Yuzhu Ouyang, Zhilu Ye, and Minye Yang. Not pictured: Yichong Ren

A team of student researchers from the Andrew Electromagnetics Laboratory took home the second-place prize in the student design contest from the IEEE Antennas and Propagation Society for their wearable heart monitor project.

The team included Zhilu Ye, Yichong Ren, Minye Yang, and Yuzhu Ouyang, and was advised by Associate Professor Pai-Yen Chen. Yang and Ye are third-year PhD students, and Ren and Ouyang are undergraduates.

The 2022 United States National Committee of the International Union of Radio Science was  held in Denver and attended by almost 1,500 researchers from over 40 countries. Six teams were selected as finalists including the team from UIC.

Their project, Ultralow-Profile, Electrically-Small, Wearable Huygens Dipole Antennas for Wireless Electrocardiogram Monitoring, involves a wearable monitoring device that performs continuous remote electrocardiogram (ECG) monitoring.

An ECG machine records the electrical signals in the heart, which is used to quickly detect heart problems and monitor the heart’s health. Typically, this test is performed in a medical setting. But, an ECG can only tell you what’s going on at that specific moment. More detailed information can be obtained via continuous real-time monitoring in a wireless manner, which is essential for patient comfort.

The team’s Internet-of-Things (IoT) enabled device consists of a Huygens dipole antenna embedded on an ultrathin, flexible material, almost like a sticker, that attaches to a patient and transmits data to a portable receiver, such as a cellphone, which can then be shared with a  medical team.

“The device provides good quality, detailed information of heart rhythm, and can detect heart disorders,” Ye said. “The patient does not need to be in a fixed position; the antenna can transmit data up to 10 meters in an indoor environment.”
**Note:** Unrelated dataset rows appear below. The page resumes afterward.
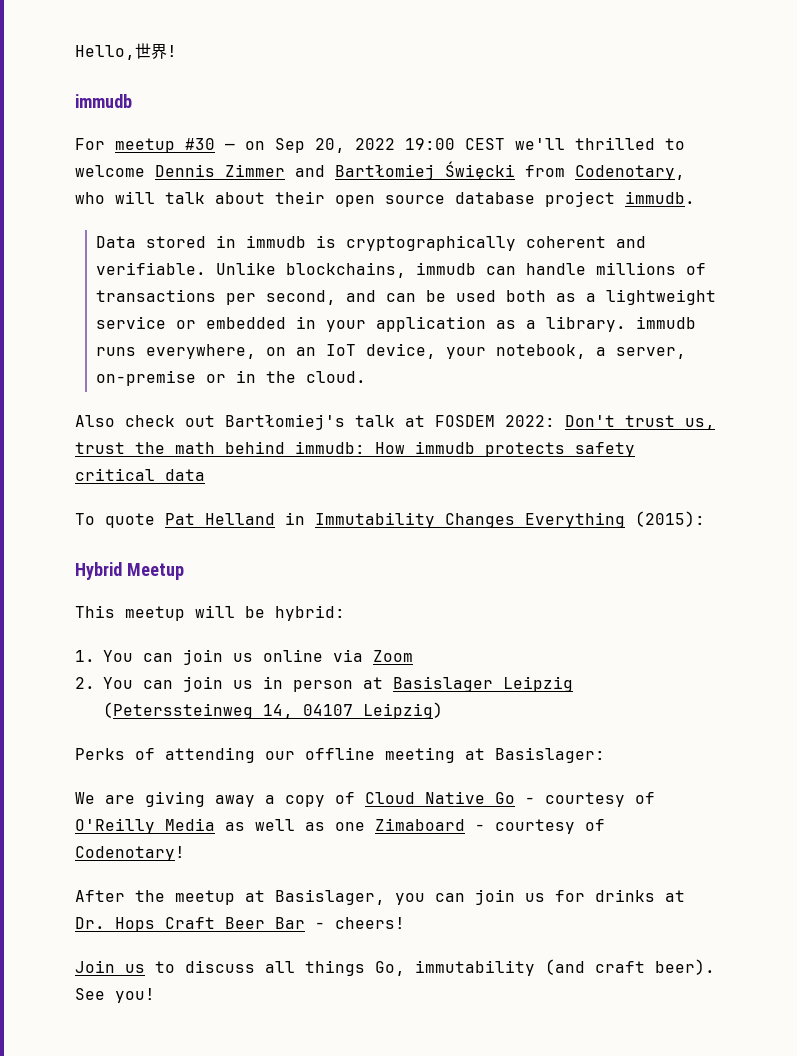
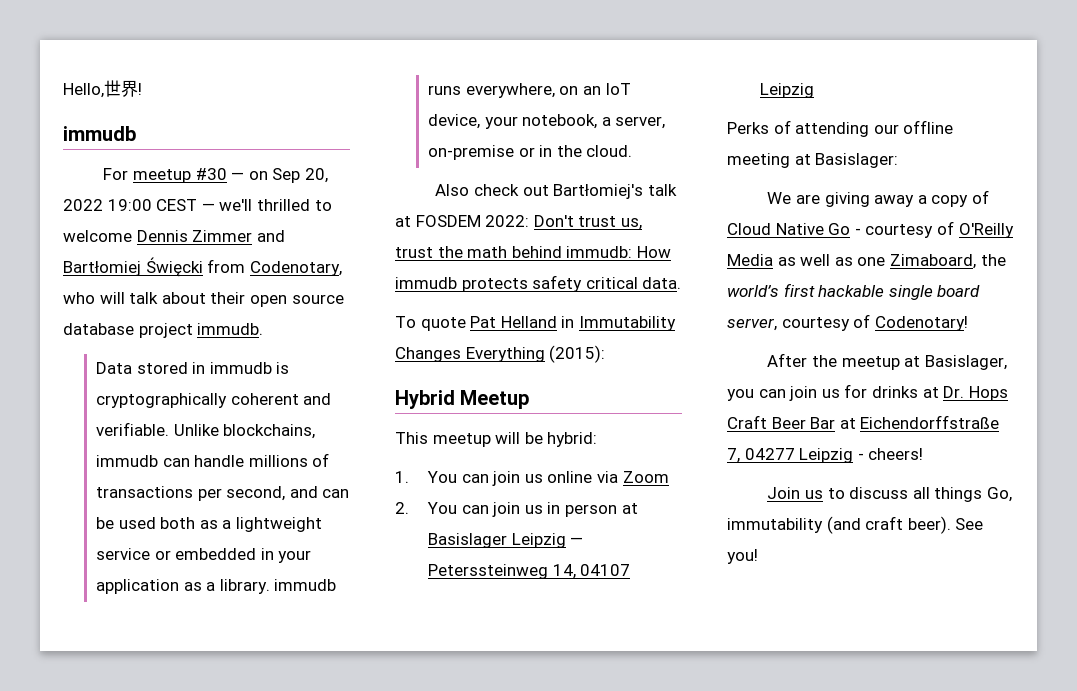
(505, 144) none -> [201,203,215,211] —
[165,469,205,481] data -> [642,277,682,289] data.
[103,702,253,719] (Peterssteinweg -> [570,537,584,545] [428,564,549,579] — Peterssteinweg
[363,702,443,719] Leipzig) -> [760,83,815,98] Leipzig
[375,818,485,831] Zimaboard - -> [889,254,1006,269] [727,283,981,300] [727,318,777,331] Zimaboard, the world’s first hackable single board server,
(305, 923) none -> [839,415,1000,429] [727,448,854,463] at Eichendorffstraße 7, 04277 Leipzig

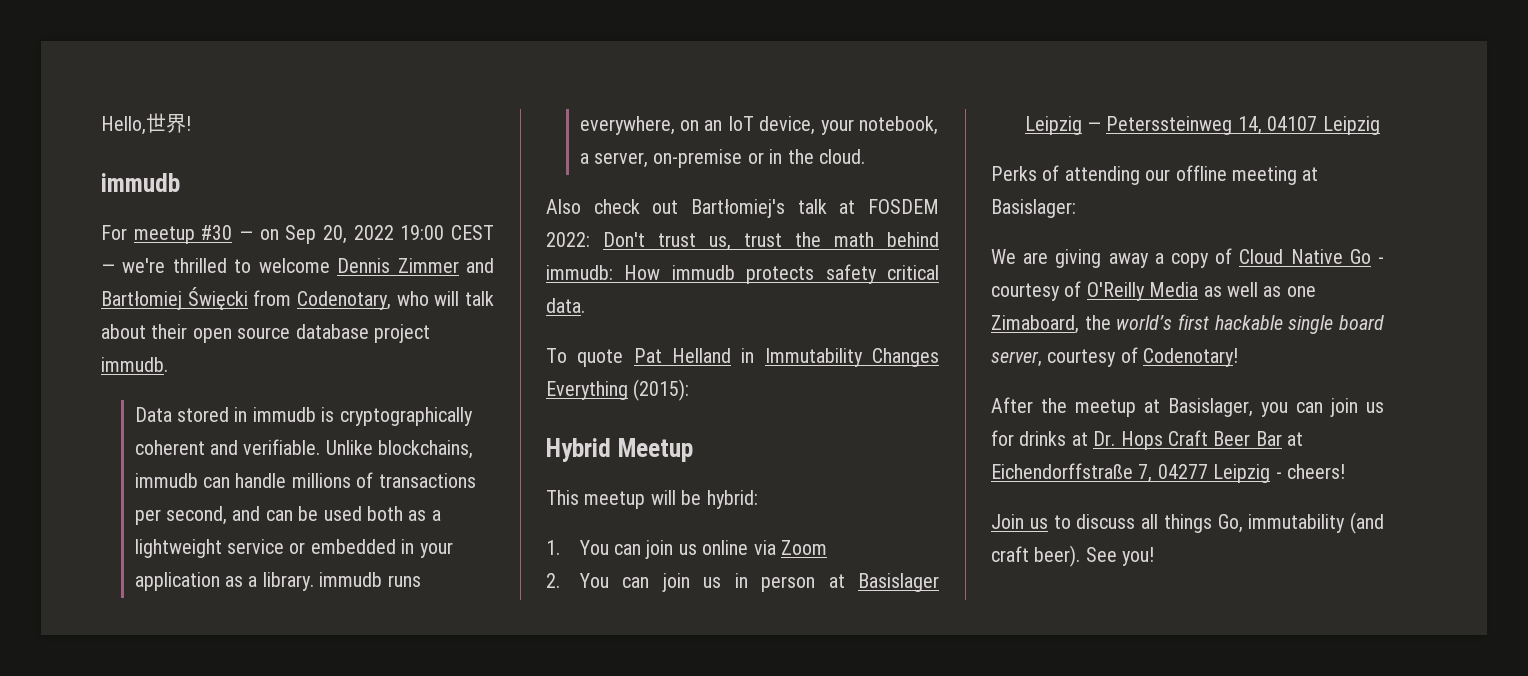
[219,199,253,211] we'll -> [122,258,166,273] we're

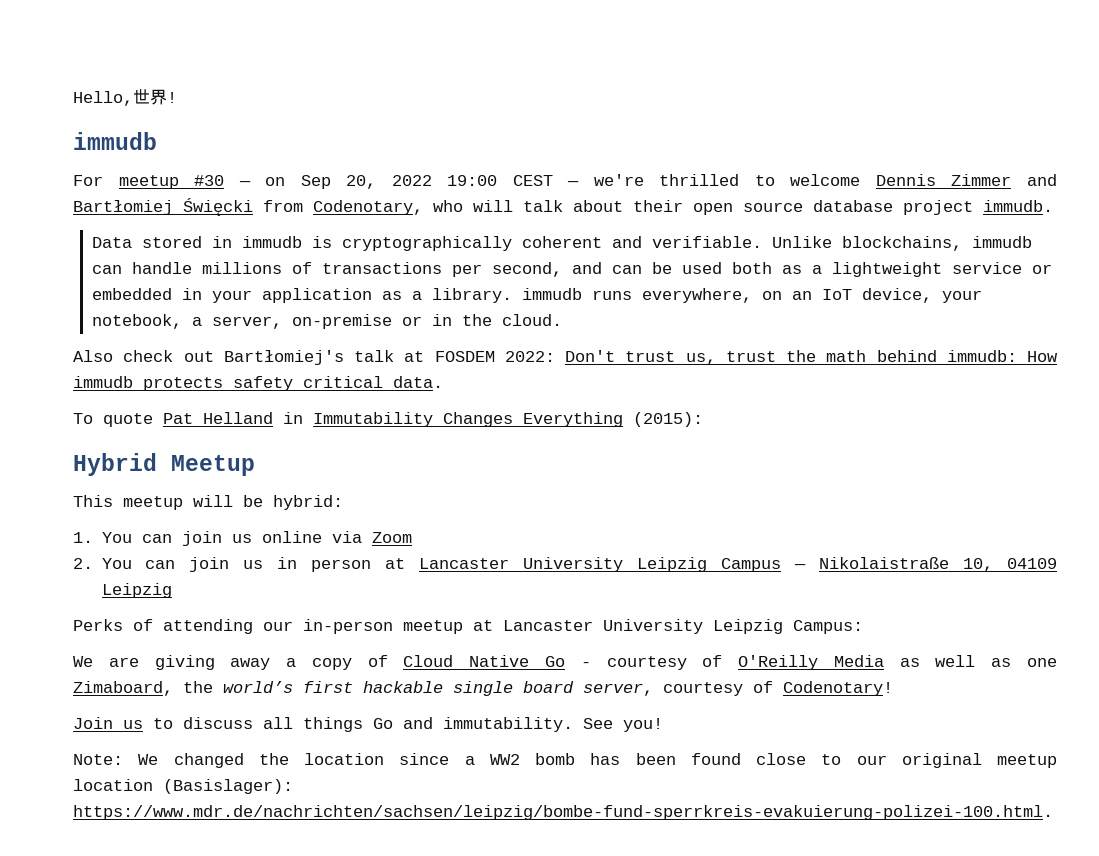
[858,573,939,592] [1024,116,1318,135] Basislager Leipzig — Peterssteinweg 14, 04107 -> [419,557,1057,572] Lancaster University Leipzig Campus — Nikolaistraße 10, 04109
[1175,165,1319,185] [991,199,1076,218] offline meeting at Basislager: -> [303,619,863,634] in-person meetup at Lancaster University Leipzig Campus:
[991,397,1384,417] [991,430,1304,450] [991,463,1345,483] // After the meetup at Basislager, you can join us for drinks at Dr. Hops Craft Beer Bar at Eichendorffstraße 7, 04277 Leipzig - cheers! -> (893, 688) none
[1217,512,1384,534] [991,545,1155,567] Go, immutability (and craft beer). See you! -> [373,717,663,732] [73,753,1057,768] [73,779,293,794] [73,805,1053,820] Go and immutability. See you! // Note: We changed the location since a WW2 bomb has been found close to our original meetup location (Basislager): https://www.mdr.de/nachrichten/sachsen/leipzig/bombe-fund-sperrkreis-evakuierung-polizei-100.html.

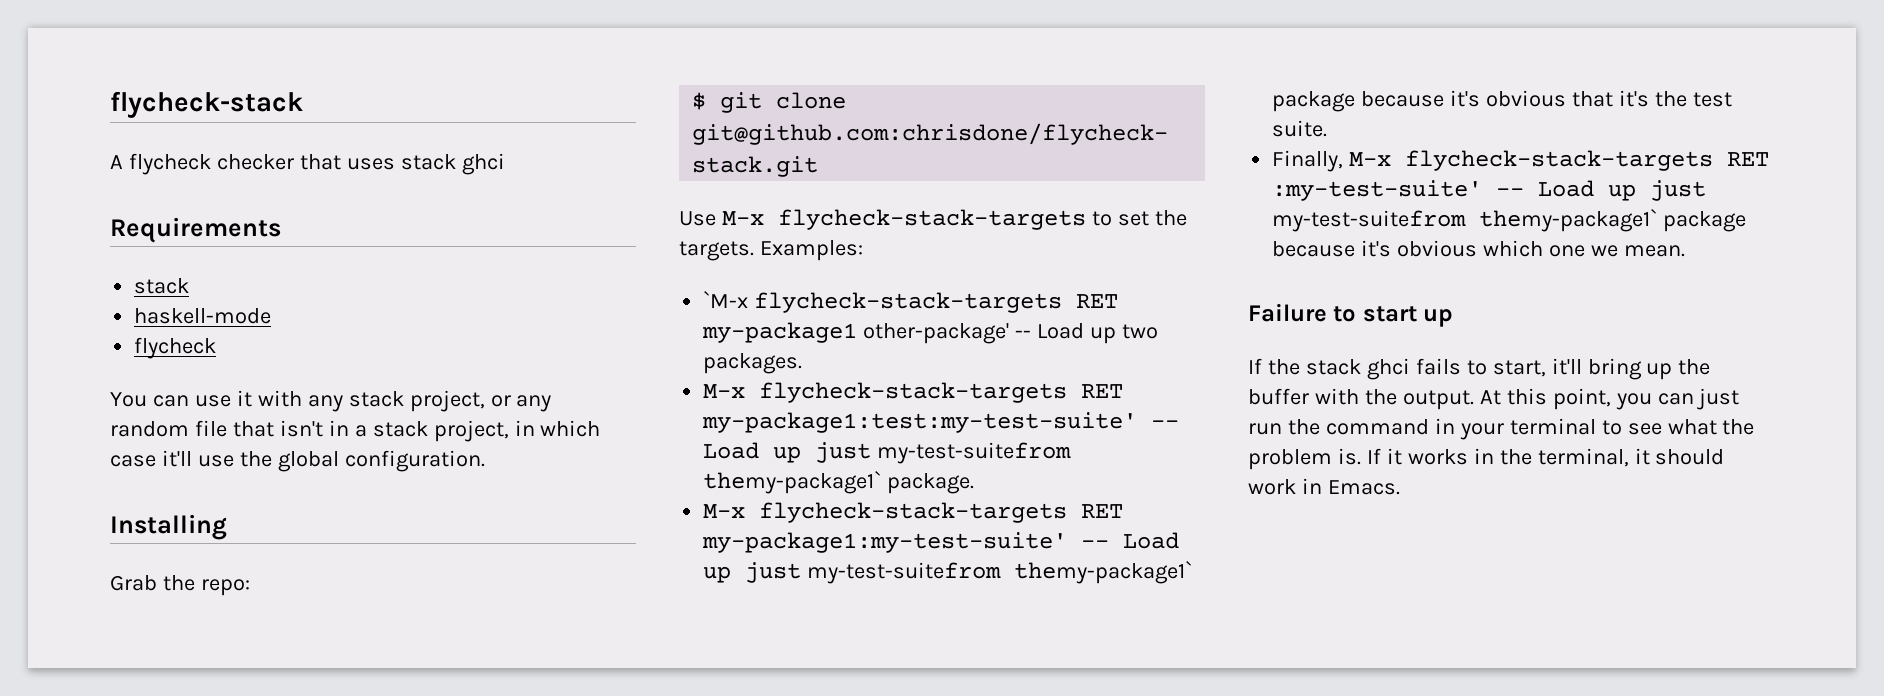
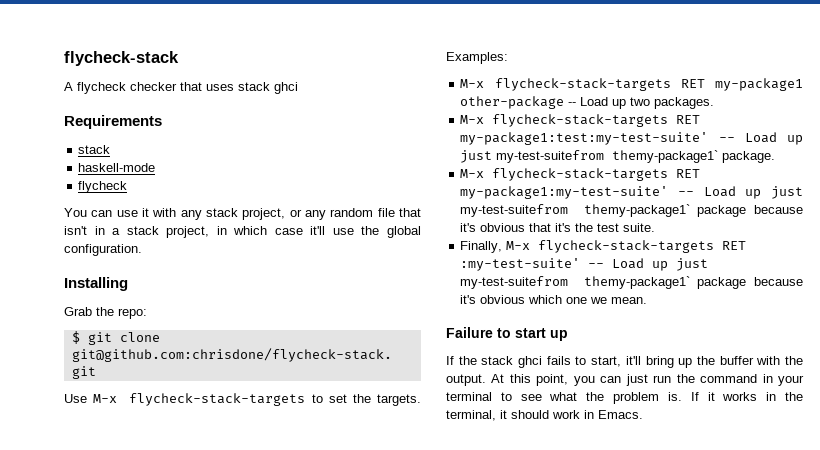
[703,291,749,308] `M-x -> [460,79,485,88] M-x
[863,323,1010,344] other-package' -> [460,96,565,109] other-package

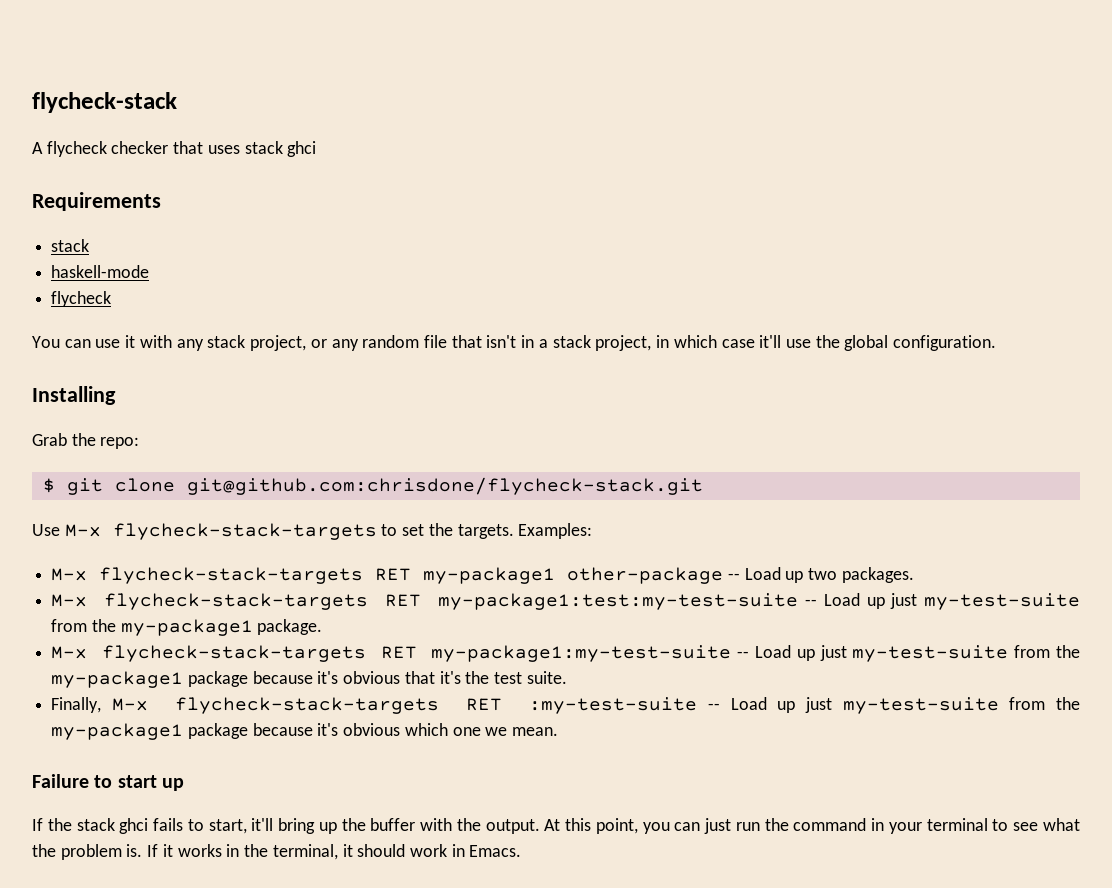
[460,132,803,145] [460,150,719,163] my-package1:test:my-test-suite' -- Load up just my-test-suitefrom themy-package1` -> [438,593,1081,610] [51,619,253,636] my-package1:test:my-test-suite -- Load up just my-test-suite from the my-package1
[460,186,803,199] [460,204,690,217] my-package1:my-test-suite' -- Load up just my-test-suitefrom themy-package1` -> [431,645,1080,662] [51,671,184,688] my-package1:my-test-suite -- Load up just my-test-suite from the my-package1
[460,258,709,271] [460,276,690,289] :my-test-suite' -- Load up just my-test-suitefrom themy-package1` -> [529,697,1081,714] [51,723,184,740] :my-test-suite -- Load up just my-test-suite from the my-package1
Yang said while the prototype they built is not as good as stationary equipment used for ECGs, their proof-of-concept holds promise, and can be improved using novel nanomaterial platforms. They hope to integrate soft materials, such as paper, so the device more closely resembles a tattoo in the future. The team is collaborating with the Laboratory of Soft Materials and Bio-Electronics at the University of Missouri to achieve this goal.

“This work in radio frequency and microwaves is very multidisciplinary–we can develop compact, low-profile radio frequency devices for wireless power transfer, sensors, and medical IoT devices,” Yang said. “UIC is a great university for this research area.”